These protests were sparked after Navalny’s arrest last Sunday, while returning to treatment from abroad after eating her poison. A parole board may send him to a penal colony by the end of January.
“We feel very bad for Navalni. You don’t have to be a master of chess to understand what’s going to happen to you, “said Natalya Krenova, a former schoolgirl who brought a copy of the Constitution to class with her because It ensured the right to protest. “As long as we keep coming out [to protest]The problem will never go away in this country. And that problem is of Putin. “
Police appeared to target Navalni’s young supporters, with helmet officers crowded to arrest them. The 19-year-old Ariotom, who studied at Moscow’s Economics University, said students were warned not to face protests or protests on Friday, which they deemed to mean expulsion.

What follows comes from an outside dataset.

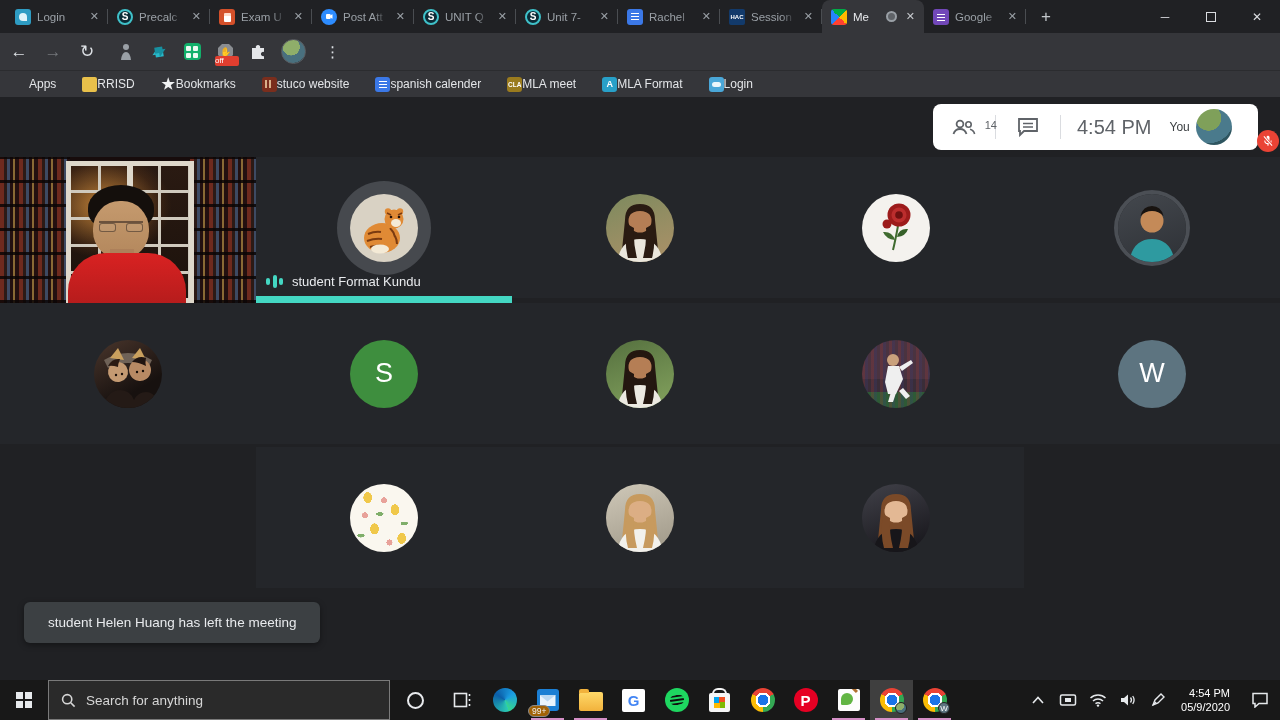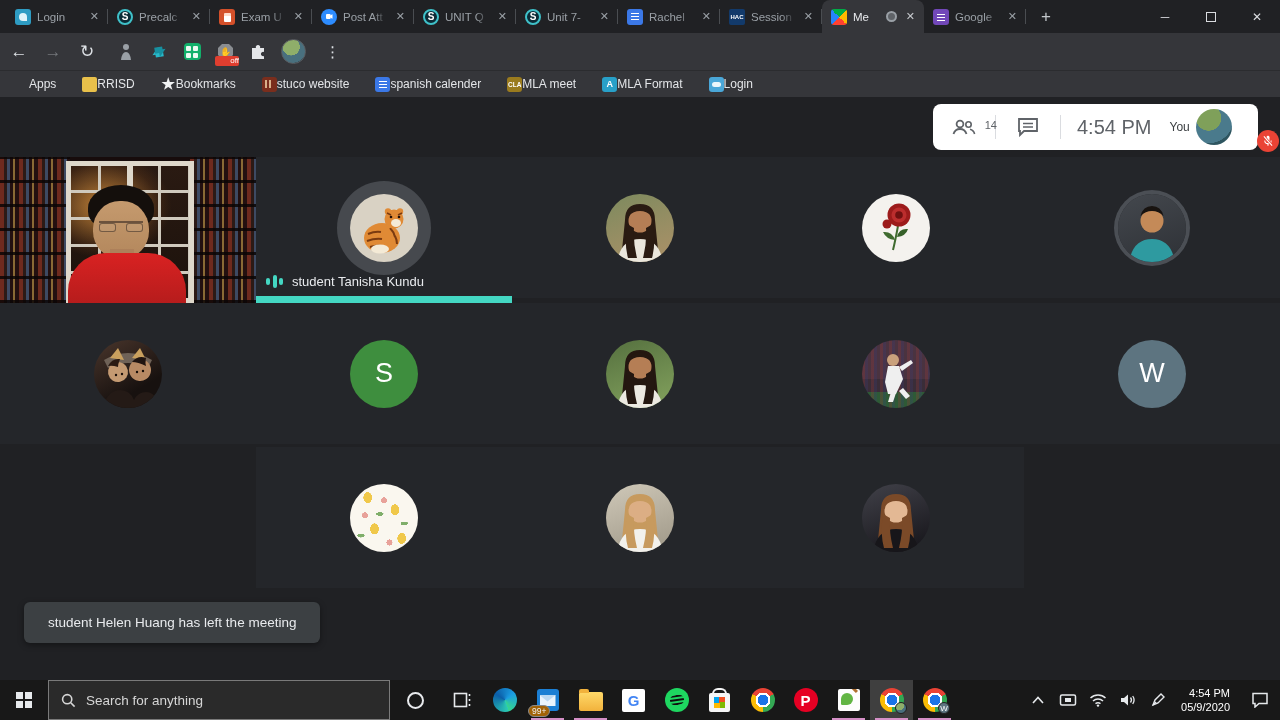"off" .ext-off-badge { text-align: right -> left }
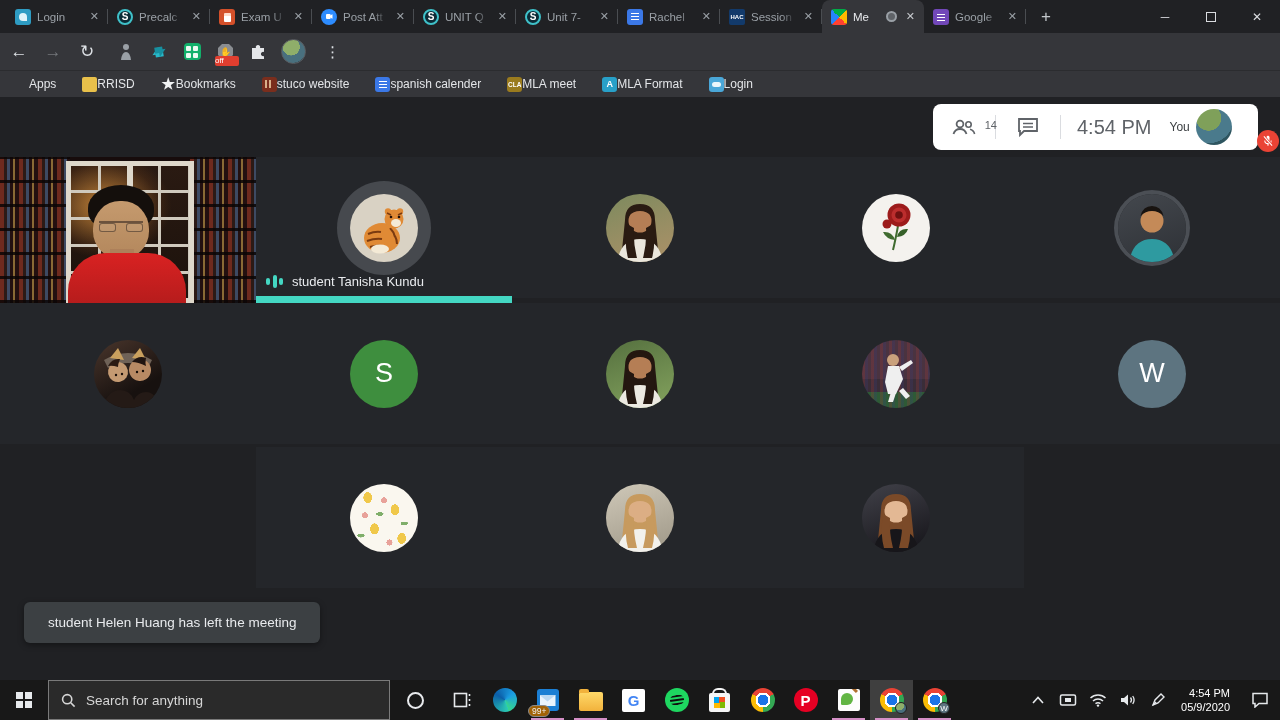"student Tanisha Kundu" span { text: Tanisha -> Format }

“They are terrified that they are losing control over young people, who think they should be for Putin, be grateful to them,” he said. “My lot [classmates] Was afraid to come out today. “

Vladislav, a 24-year-old sound technician with a facial tattoo, said young people were fed up with the lack of change. “It seems hopeless,” he said.
The inquiry committee has also opened a criminal investigation calling on social media forschoolchildren to come to rallies, focusing on the explosion of posts on platforms such as TikTok in support of the opposition leader.
“Special respect to all the schoolchildren who called my lawyers ‘Mayhem at Tickcock’. I’m not sure what that means, but it feels good,” said Navalani from her jail cell in the evening of the protests. Said according to his team.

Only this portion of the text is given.